# WHAT YOU HAVE TO DO:
Leave the images out, and otherwise write out each entry exactly.

# SOURCE DATA:
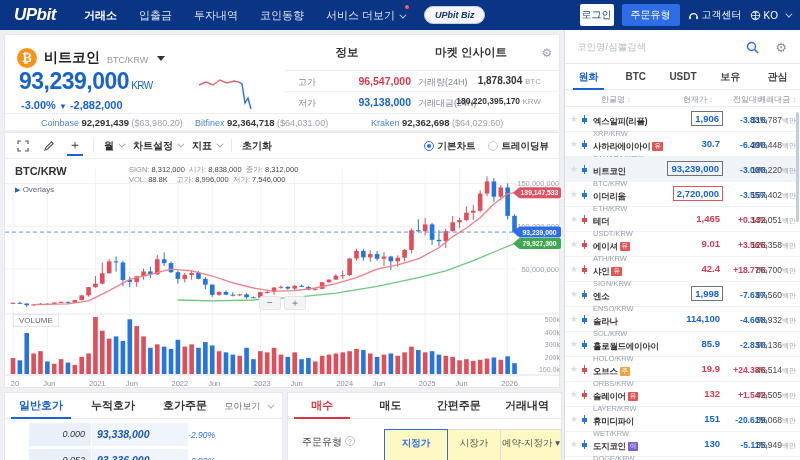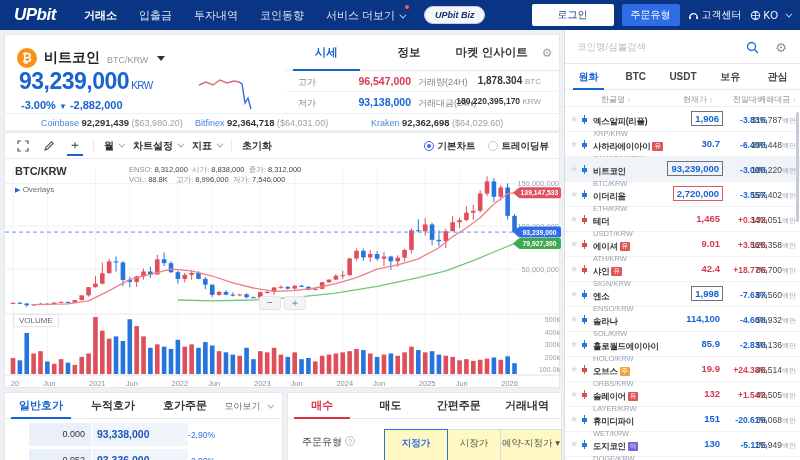--- a/index.html
+++ b/index.html
@@ -15,7 +15,7 @@
   .chev { display:inline-block; width:5px; height:5px; border-right:1px solid #cfd6e6; border-bottom:1px solid #cfd6e6; transform:rotate(45deg) translateY(-2px); margin-left:4px; }
   .bizpill { margin-left:20px; background:#f4f6fb; color:#14346e; font-style:italic; font-weight:bold; font-size:9px; padding:3px 10px; border-radius:10px; border:1px solid #c8d1e4; cursor:pointer; }
   .nav-right { position:absolute; right:10px; top:0; height:30px; display:flex; align-items:center; gap:8px; }
-  .login-btn { background:#fff; color:#0a3585; font-size:10px; padding:4px 26px; border:none; border-radius:2px; cursor:pointer; }
+  .login-btn { background:#fff; color:#0a3585; font-size:10px; padding:4px 2px; border:none; border-radius:2px; cursor:pointer; }
   .signup-btn { background:#2e6de6; color:#fff; font-size:10px; padding:4px 9px; border:none; border-radius:2px; cursor:pointer; }
   .navsmall { font-size:10px; color:#fff; display:flex; align-items:center; gap:3px; cursor:pointer; }
   .navsvg { width:11px; height:11px; }

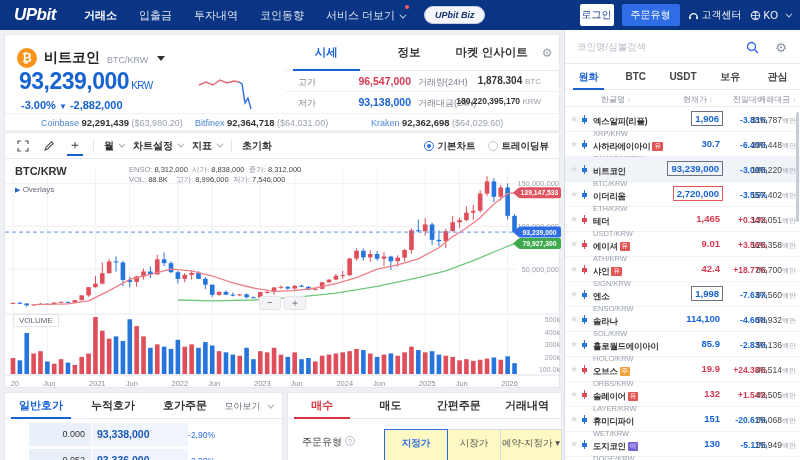--- a/index.html
+++ b/index.html
@@ -182,7 +182,6 @@
     <polyline points="44,13 47,15 50,34 53,29 56,40" fill="none" stroke="#2e6de6" stroke-width="1.4"></polyline>
   </svg>
   <div class="hdr-tabs">
-    <div class="htab active">시세</div>
     <div class="htab">정보</div>
     <div class="htab">마켓 인사이트</div>
     <div class="hgear">⚙</div>

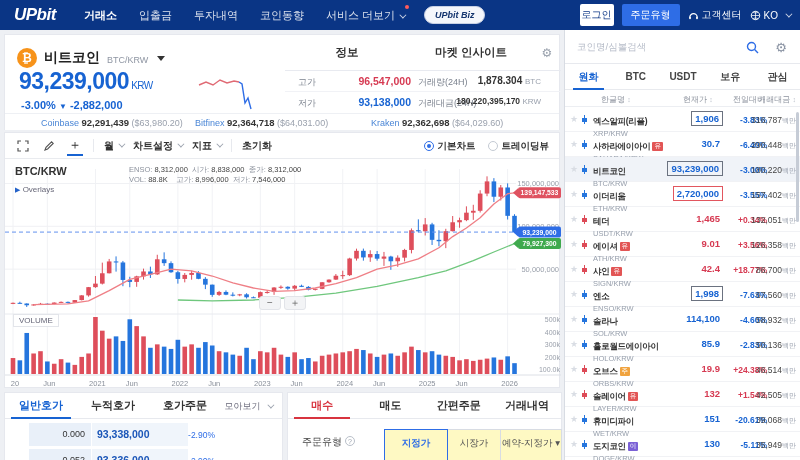--- a/index.html
+++ b/index.html
@@ -527,7 +527,7 @@
 
   <div class="cinfo-sym">BTC/KRW</div>
   <div class="cinfo">
-    <div><span>ENSO:</span> <b>8,312,000</b>&nbsp;&nbsp;<span>시가:</span> <b>8,838,000</b>&nbsp;&nbsp;<span>종가:</span> <b>8,312,000</b></div>
+    <div><span>SIGN:</span> <b>8,312,000</b>&nbsp;&nbsp;<span>시가:</span> <b>8,838,000</b>&nbsp;&nbsp;<span>종가:</span> <b>8,312,000</b></div>
     <div><span>VOL:</span> <b>88.8K</b>&nbsp;&nbsp;&nbsp;&nbsp;<span>고가:</span> <b>8,996,000</b>&nbsp;&nbsp;<span>저가:</span> <b>7,546,000</b></div>
   </div>
   <div class="overlays"><span class="tri">▶</span> <span>Overlays</span></div>

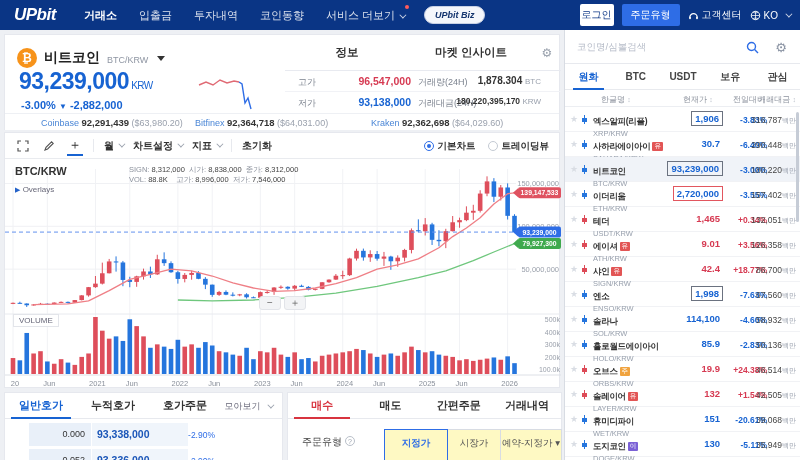--- a/index.html
+++ b/index.html
@@ -80,7 +80,7 @@
   .btab.act-blue { color:#1763d2; } .btab.act-blue::after { content:""; position:absolute; left:6px; right:6px; bottom:-1px; height:2px; background:#1763d2; }
   .btab.act-red { color:#d8343f; } .btab.act-red::after { content:""; position:absolute; left:6px; right:6px; bottom:-1px; height:2px; background:#d8343f; }
   .moabogi { position:absolute; right:10px; top:7px; font-size:9px; color:#667; cursor:pointer; }
-  .ob-row { position:absolute; left:0; width:279px; height:32px; }
+  .ob-row { position:absolute; left:0; width:279px; height:32px;font-style:italic; }
   .ob-bg { position:absolute; left:24px; width:159px; height:23px; }
   .ob-bg .c1 { position:absolute; left:0; width:62px; height:23px; background:#e9f0f9; }
   .ob-bg .c2 { position:absolute; left:63px; width:96px; height:23px; background:#f0f5fb; }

# WRITTEN SOLUTION:
--- a/index.html
+++ b/index.html
@@ -15,7 +15,7 @@
   .chev { display:inline-block; width:5px; height:5px; border-right:1px solid #cfd6e6; border-bottom:1px solid #cfd6e6; transform:rotate(45deg) translateY(-2px); margin-left:4px; }
   .bizpill { margin-left:20px; background:#f4f6fb; color:#14346e; font-style:italic; font-weight:bold; font-size:9px; padding:3px 10px; border-radius:10px; border:1px solid #c8d1e4; cursor:pointer; }
   .nav-right { position:absolute; right:10px; top:0; height:30px; display:flex; align-items:center; gap:8px; }
-  .login-btn { background:#fff; color:#0a3585; font-size:10px; padding:4px 26px; border:none; border-radius:2px; cursor:pointer; }
+  .login-btn { background:#fff; color:#0a3585; font-size:10px; padding:4px 2px; border:none; border-radius:2px; cursor:pointer; }
   .signup-btn { background:#2e6de6; color:#fff; font-size:10px; padding:4px 9px; border:none; border-radius:2px; cursor:pointer; }
   .navsmall { font-size:10px; color:#fff; display:flex; align-items:center; gap:3px; cursor:pointer; }
   .navsvg { width:11px; height:11px; }

--- a/index.html
+++ b/index.html
@@ -182,7 +182,6 @@
     <polyline points="44,13 47,15 50,34 53,29 56,40" fill="none" stroke="#2e6de6" stroke-width="1.4"></polyline>
   </svg>
   <div class="hdr-tabs">
-    <div class="htab active">시세</div>
     <div class="htab">정보</div>
     <div class="htab">마켓 인사이트</div>
     <div class="hgear">⚙</div>

--- a/index.html
+++ b/index.html
@@ -527,7 +527,7 @@
 
   <div class="cinfo-sym">BTC/KRW</div>
   <div class="cinfo">
-    <div><span>ENSO:</span> <b>8,312,000</b>&nbsp;&nbsp;<span>시가:</span> <b>8,838,000</b>&nbsp;&nbsp;<span>종가:</span> <b>8,312,000</b></div>
+    <div><span>SIGN:</span> <b>8,312,000</b>&nbsp;&nbsp;<span>시가:</span> <b>8,838,000</b>&nbsp;&nbsp;<span>종가:</span> <b>8,312,000</b></div>
     <div><span>VOL:</span> <b>88.8K</b>&nbsp;&nbsp;&nbsp;&nbsp;<span>고가:</span> <b>8,996,000</b>&nbsp;&nbsp;<span>저가:</span> <b>7,546,000</b></div>
   </div>
   <div class="overlays"><span class="tri">▶</span> <span>Overlays</span></div>

--- a/index.html
+++ b/index.html
@@ -80,7 +80,7 @@
   .btab.act-blue { color:#1763d2; } .btab.act-blue::after { content:""; position:absolute; left:6px; right:6px; bottom:-1px; height:2px; background:#1763d2; }
   .btab.act-red { color:#d8343f; } .btab.act-red::after { content:""; position:absolute; left:6px; right:6px; bottom:-1px; height:2px; background:#d8343f; }
   .moabogi { position:absolute; right:10px; top:7px; font-size:9px; color:#667; cursor:pointer; }
-  .ob-row { position:absolute; left:0; width:279px; height:32px; }
+  .ob-row { position:absolute; left:0; width:279px; height:32px;font-style:italic; }
   .ob-bg { position:absolute; left:24px; width:159px; height:23px; }
   .ob-bg .c1 { position:absolute; left:0; width:62px; height:23px; background:#e9f0f9; }
   .ob-bg .c2 { position:absolute; left:63px; width:96px; height:23px; background:#f0f5fb; }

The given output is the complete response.